- Directed by: Hari Santhosh
- Written by: Santhu Maasthi Upparahalli
- Screenplay by: Hari Santhosh
- Story by: Hari Santhosh
- Produced by: L. Padmanabha
- Starring: Vicky Varun Samyuktha Hegde P. Ravishankar Shruti
- Cinematography: Thamizh Azhagan
- Edited by: K. M. Prakash
- Music by: Arjun Janya
- Production company: M. R. Pictures
- Distributed by: Mysore Talkies
- Release date: 10 November 2017;
- Country: India
- Language: Kannada

= College Kumar (2017 film) =

2017 film by Santhu

College Kumar is a 2017 Indian Kannada- language comedy drama film written and directed by Hari Santhosh. It stars Vikky Varun and Samyuktha Hegde, with P. Ravishankar, Shruti and Achyuth Kumar in supporting roles. The score and soundtrack for the film are by Arjun Janya and the cinematography is by A. Azhagan.

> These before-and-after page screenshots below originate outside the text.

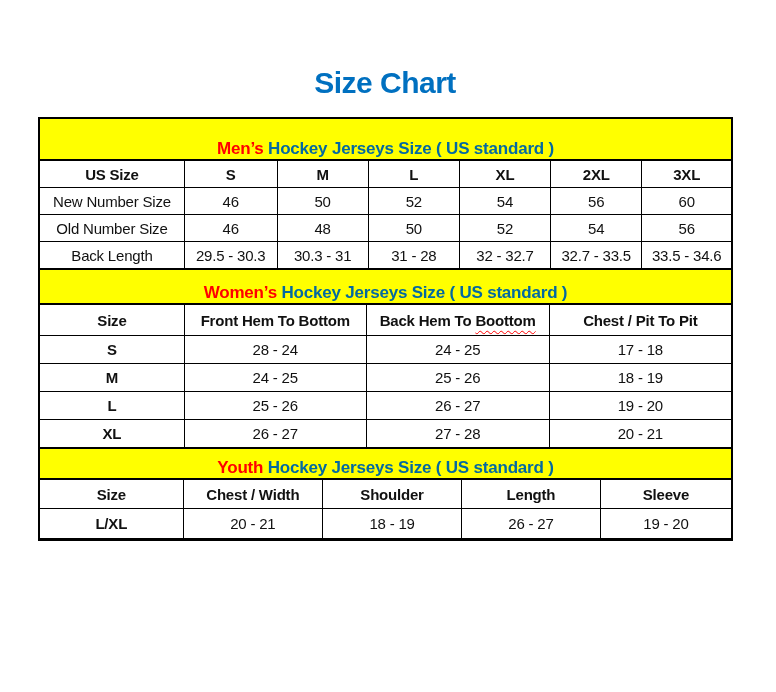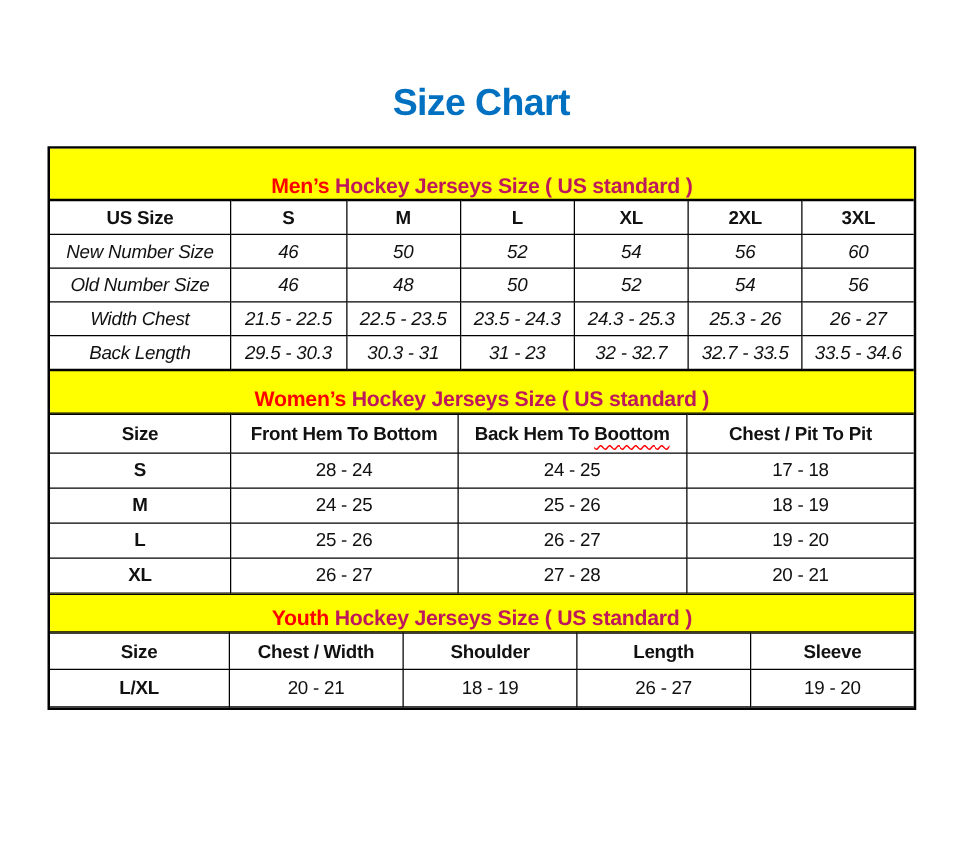--- a/index.html
+++ b/index.html
@@ -48,7 +48,7 @@
   }
   .banner.not-first { border-top: 1px solid var(--border-black); }
   .banner .hl { color: var(--accent-red); white-space: pre; }
-  .banner .rest { color: #be185d; white-space: pre; }
+  .banner .rest { color: #0369a1; white-space: pre; }
   table.size-table {
     width: 100%;
     border-collapse: collapse;

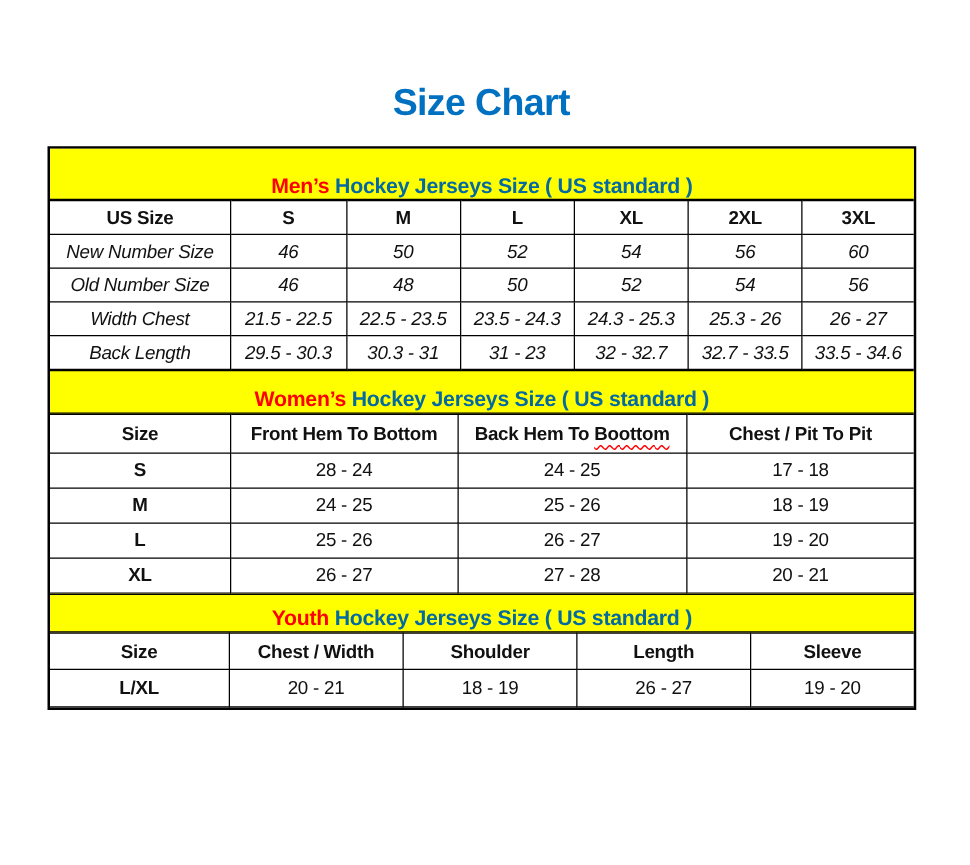--- a/index.html
+++ b/index.html
@@ -74,7 +74,7 @@
   .banner-womens { height: 35px; }
   .banner-youth  { height: 31px; }
   table.sec-mens   thead th { height: 27px; }
-  table.sec-mens   tbody td { height: 27px; font-style: italic; }
+  table.sec-mens   tbody td { height: 27px; }
   table.sec-womens thead th { height: 31px; }
   table.sec-womens tbody td { height: 28px; }
   table.sec-youth  thead th { height: 29px; }

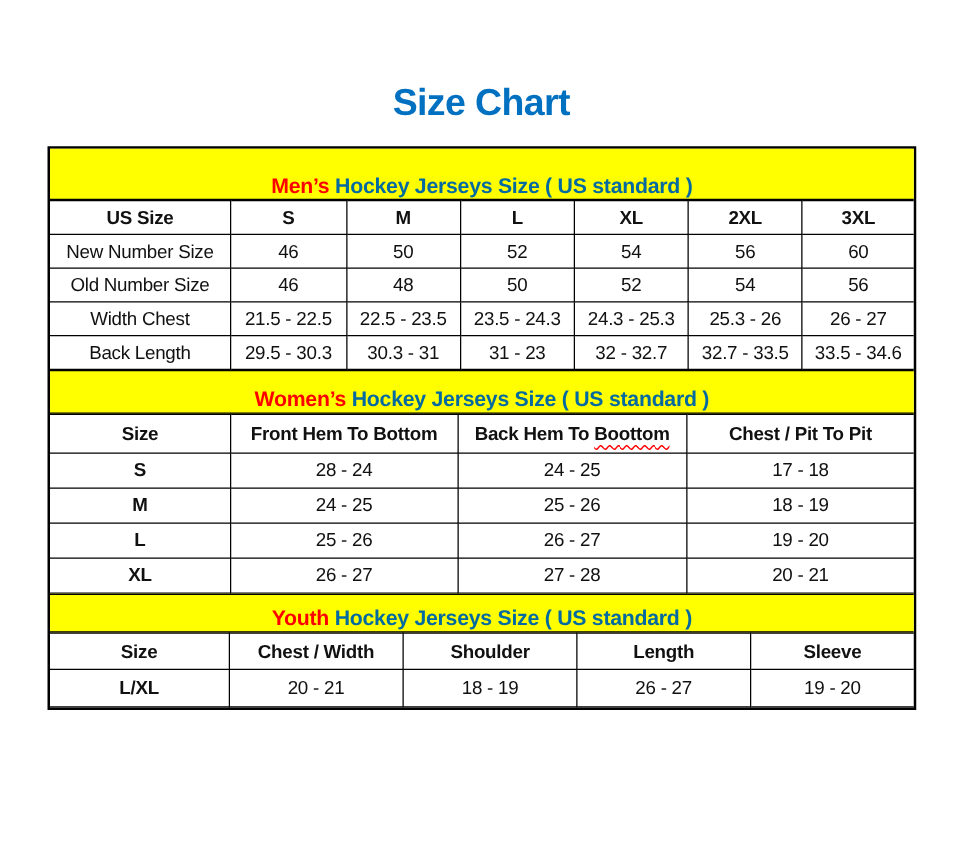--- a/index.html
+++ b/index.html
@@ -142,15 +142,6 @@
             <td>56</td>
           </tr>
           <tr>
-            <td>Width Chest</td>
-            <td>21.5 - 22.5</td>
-            <td>22.5 - 23.5</td>
-            <td>23.5 - 24.3</td>
-            <td>24.3 - 25.3</td>
-            <td>25.3 - 26</td>
-            <td>26 - 27</td>
-          </tr>
-          <tr>
             <td>Back Length</td>
             <td>29.5 - 30.3</td>
             <td>30.3 - 31</td>

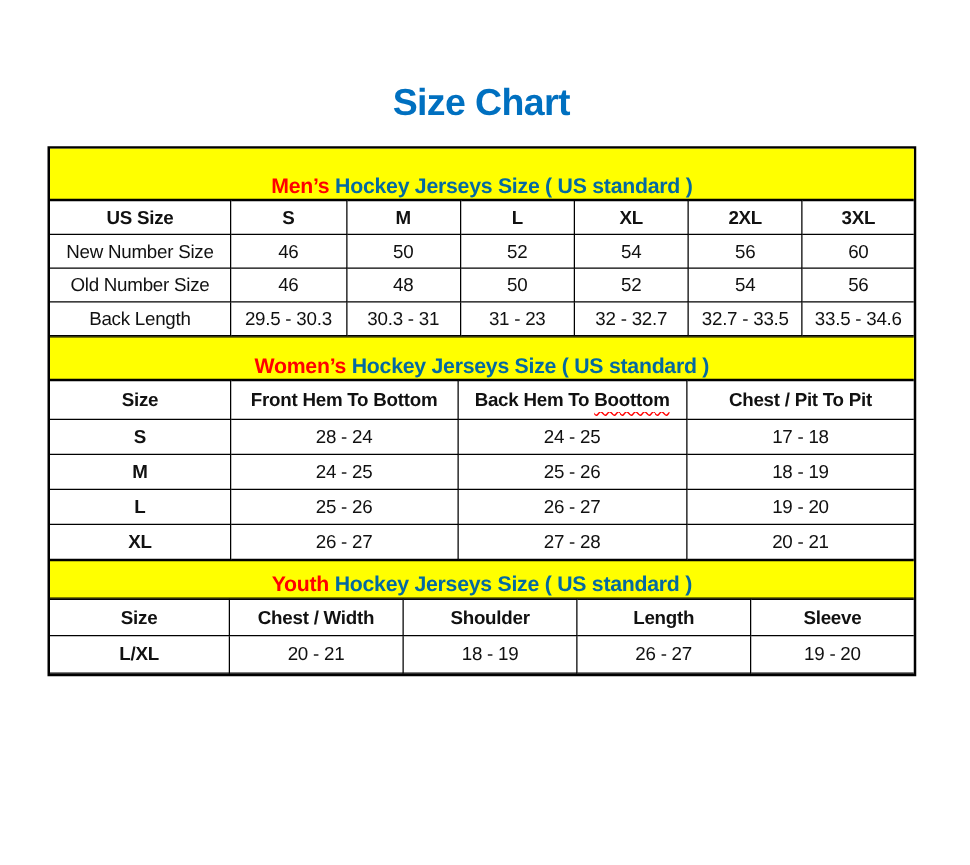--- a/index.html
+++ b/index.html
@@ -145,7 +145,7 @@
             <td>Back Length</td>
             <td>29.5 - 30.3</td>
             <td>30.3 - 31</td>
-            <td>31 - 23</td>
+            <td>31 - 28</td>
             <td>32 - 32.7</td>
             <td>32.7 - 33.5</td>
             <td>33.5 - 34.6</td>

The film was released on 10 November 2017. The film got positive response all over. Performances of Ravishankar and Shruti were praised by critics and audience alike. The film was remade by the director in Telugu and Tamil in 2020 with the same title.

==Cast==

- Vikky Varun as Kumar
- Samyuktha Hegde as Keerti
- P. Ravishankar as Shivakumar, Kumar's father
- Shruti as Girija, Kumar's mother
- Achyuth Kumar, Keerthi's father
- K S Suchitra as Keerthi's mother
- Sadhu Kokila as Nani, Shivakumar and Kumar's friend
- Prakash Belawadi as Shivakumar's Boss in Audit Office
- Rockline Sudhakar as Sudhakar, Employee in Audit Office
- Sundar Raj as College Principal
- Bhargavi Narayan
- Ashwin Rao Pallakki
- Prashanth Siddi
- Vijay Koundinya
- Mandya Jayaram
- M. N. Suresh
- Ramesh Pandith as College Lecturer
- Sunethra Pandith as College Lecturer
- Ganesh Rao Kesarkar
- Honnavalli Krishna
- Dingri Nagaraj

==Soundtrack==

The film's background score and the soundtracks are composed by Arjun Janya. The music rights were acquired by Jhankar Music.

Tracklist
| No. | Title | Lyrics | Singer(s) | Length |
|---|---|---|---|---|
| 1. | "Naavu Last Bench" | Hari Santhosh | Alok R. Babu, Vasuki Vaibhav, Vyasaraj | 03:14 |
| 2. | "Hasi Bisi" | Jayanth Kaikini | Swetha Mohan | 04:22 |
| 3. | "Marali Marali" | Hari Santhosh | Sanjith Hegde | 04:05 |
| 4. | "Nanna Kuse" | V. Nagendra Prasad | Nithin Rajaram Shastry | 05:32 |

== Reception ==
A critic from The Times of India wrote that "This is a film that parents and children could watch together — it sort of paints a picture of what is the norm in many families". A critic from Bangalore Mirror wrote that "The director has reinvented himself with College Kumar, which is a safe bet for the audience". A critic from Deccan Chronicle wrote that "without an iota of doubt it is certainly a bearable movie which has some true emotional moments to watch out for.